Although younger women and men can develop osteoporosis—especially those with certain characteristics (for example, a sedentary lifestyle, history of smoking, or high alcohol intake) or who take specific medications (for example, corticosteroids, proton pump inhibitors, and some sedatives)—the main group of patients with osteoporosis or a history of fragility fracture is women after the menopause.8 The update to SIGN 142 includes a revised algorithm that summarises the pathway for the assessment and treatment of postmenopausal women (see Figure 1).1
Presentation and Assessment
Osteoporosis is initially asymptomatic and often remains undiagnosed until a fragility fracture occurs.7 There are mainly two ways in which patients with osteoporosis present. Some patients present with a fragility fracture, which is often caused by mechanical forces that would not normally result in fracture (low-level trauma);1 these are commonly wrist or hip fractures. Patients can also present with vertebral fractures, which manifest acutely as severe back pain or asymptomatically on magnetic resonance imaging scanning or spinal X-ray.10
Fracture-risk assessment should be carried out, preferably using QFracture®, followed by a DXA scan if the patient has clinical risk factors for osteoporosis and anti-osteoporosis treatment is being considered.
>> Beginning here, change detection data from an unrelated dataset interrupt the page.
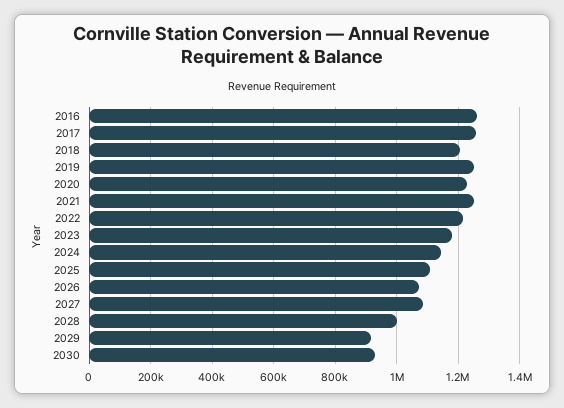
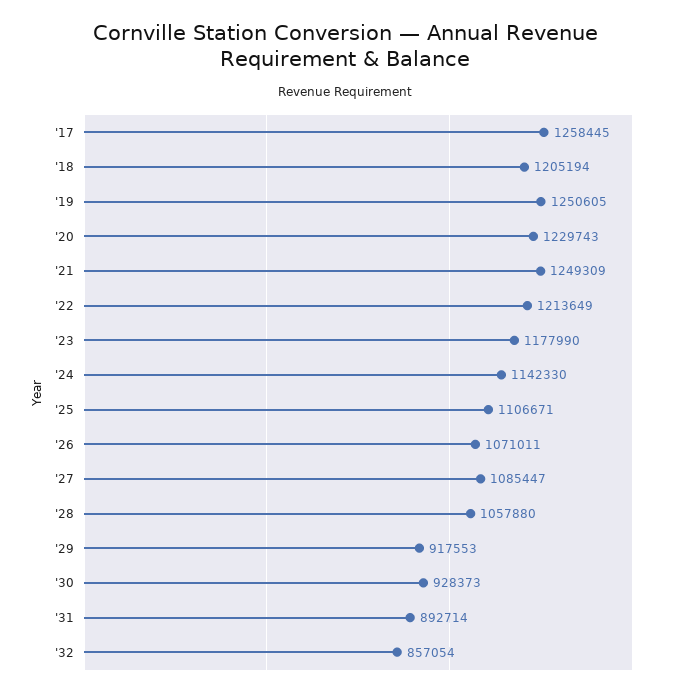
2016: 1260000 -> none
2028: 1000000 -> 1057880
'31: none -> 892714
'32: none -> 857054

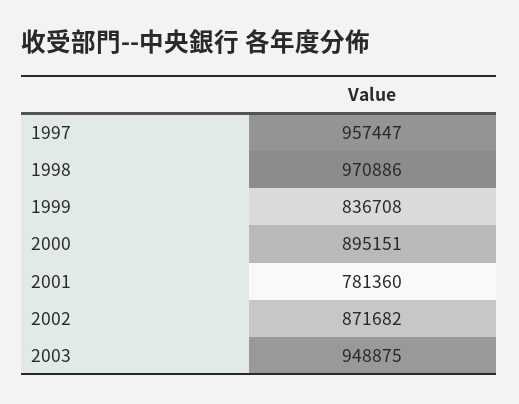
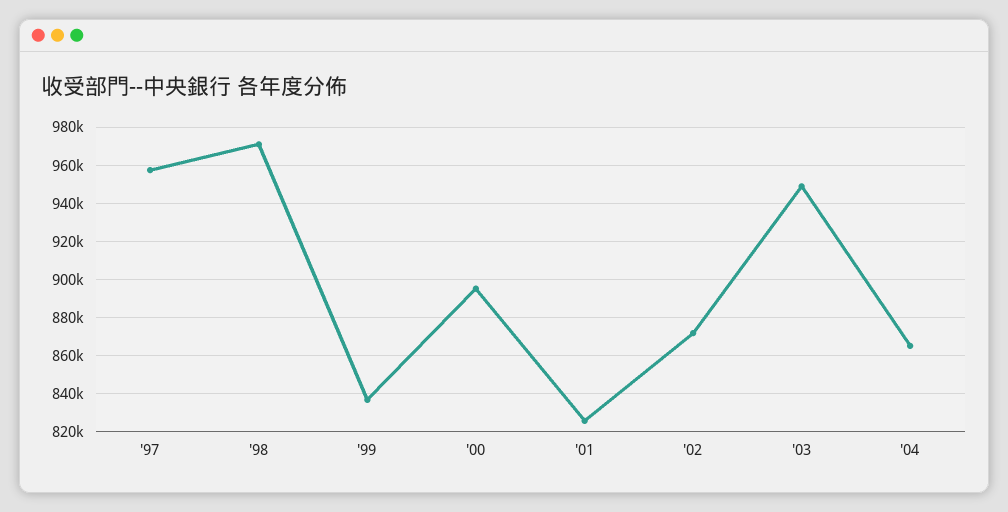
2001: 781360 -> 825000
'04: none -> 865000

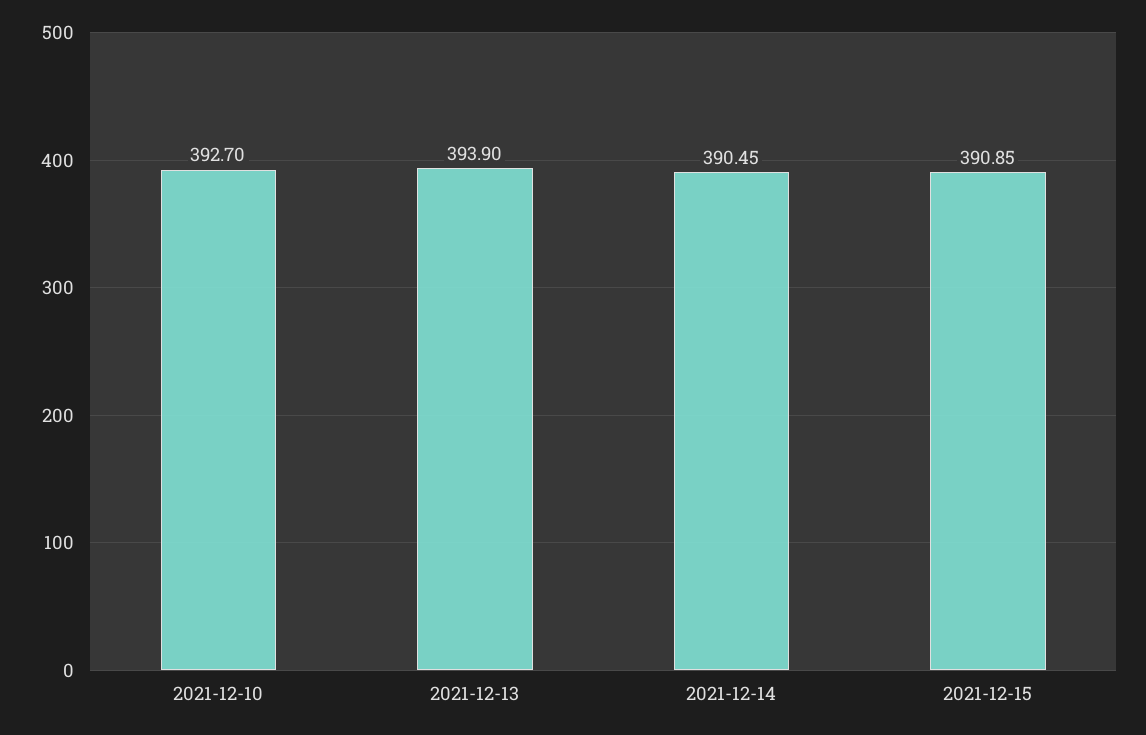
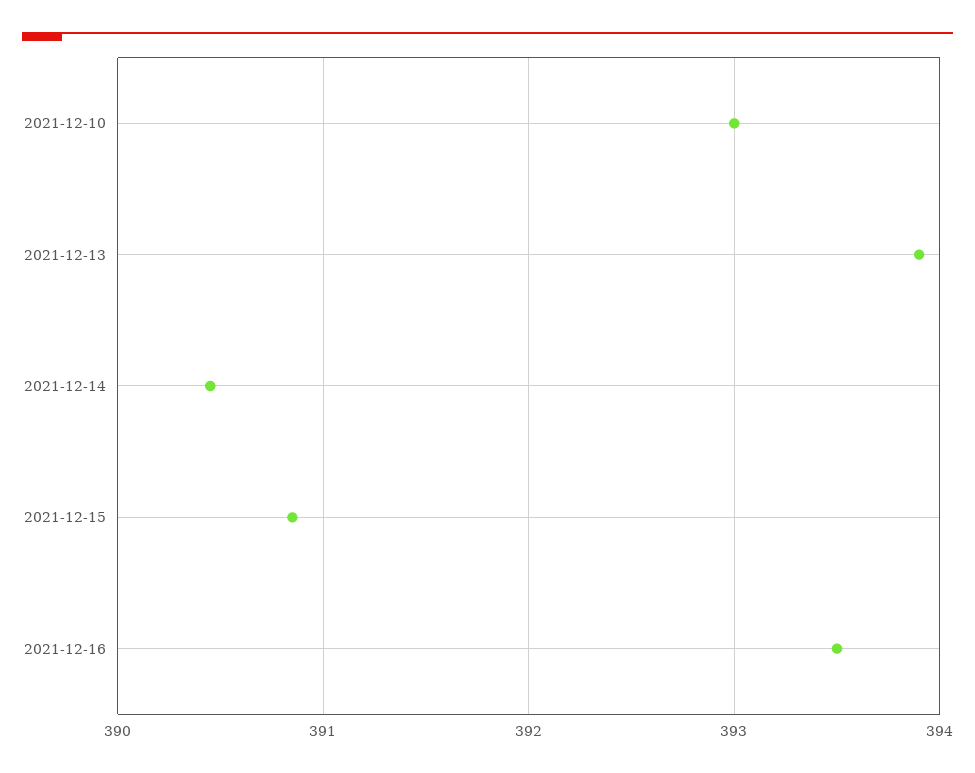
2021-12-10: 392.7 -> 393
2021-12-16: none -> 393.5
Fracture-risk assessment should also be considered for people presenting with previous fractures, coexisting conditions, long-term use of certain drug therapies, or lifestyle risk factors, such as smoking (see Table 1).
Postmenospausal women who have experienced recent vertebral or hip fracture who cannot or are unwilling to take oral bisphosphonates may be started on treatment without bone mineral density (BMD) measurements, if obtaining the measurements is felt to be impractical.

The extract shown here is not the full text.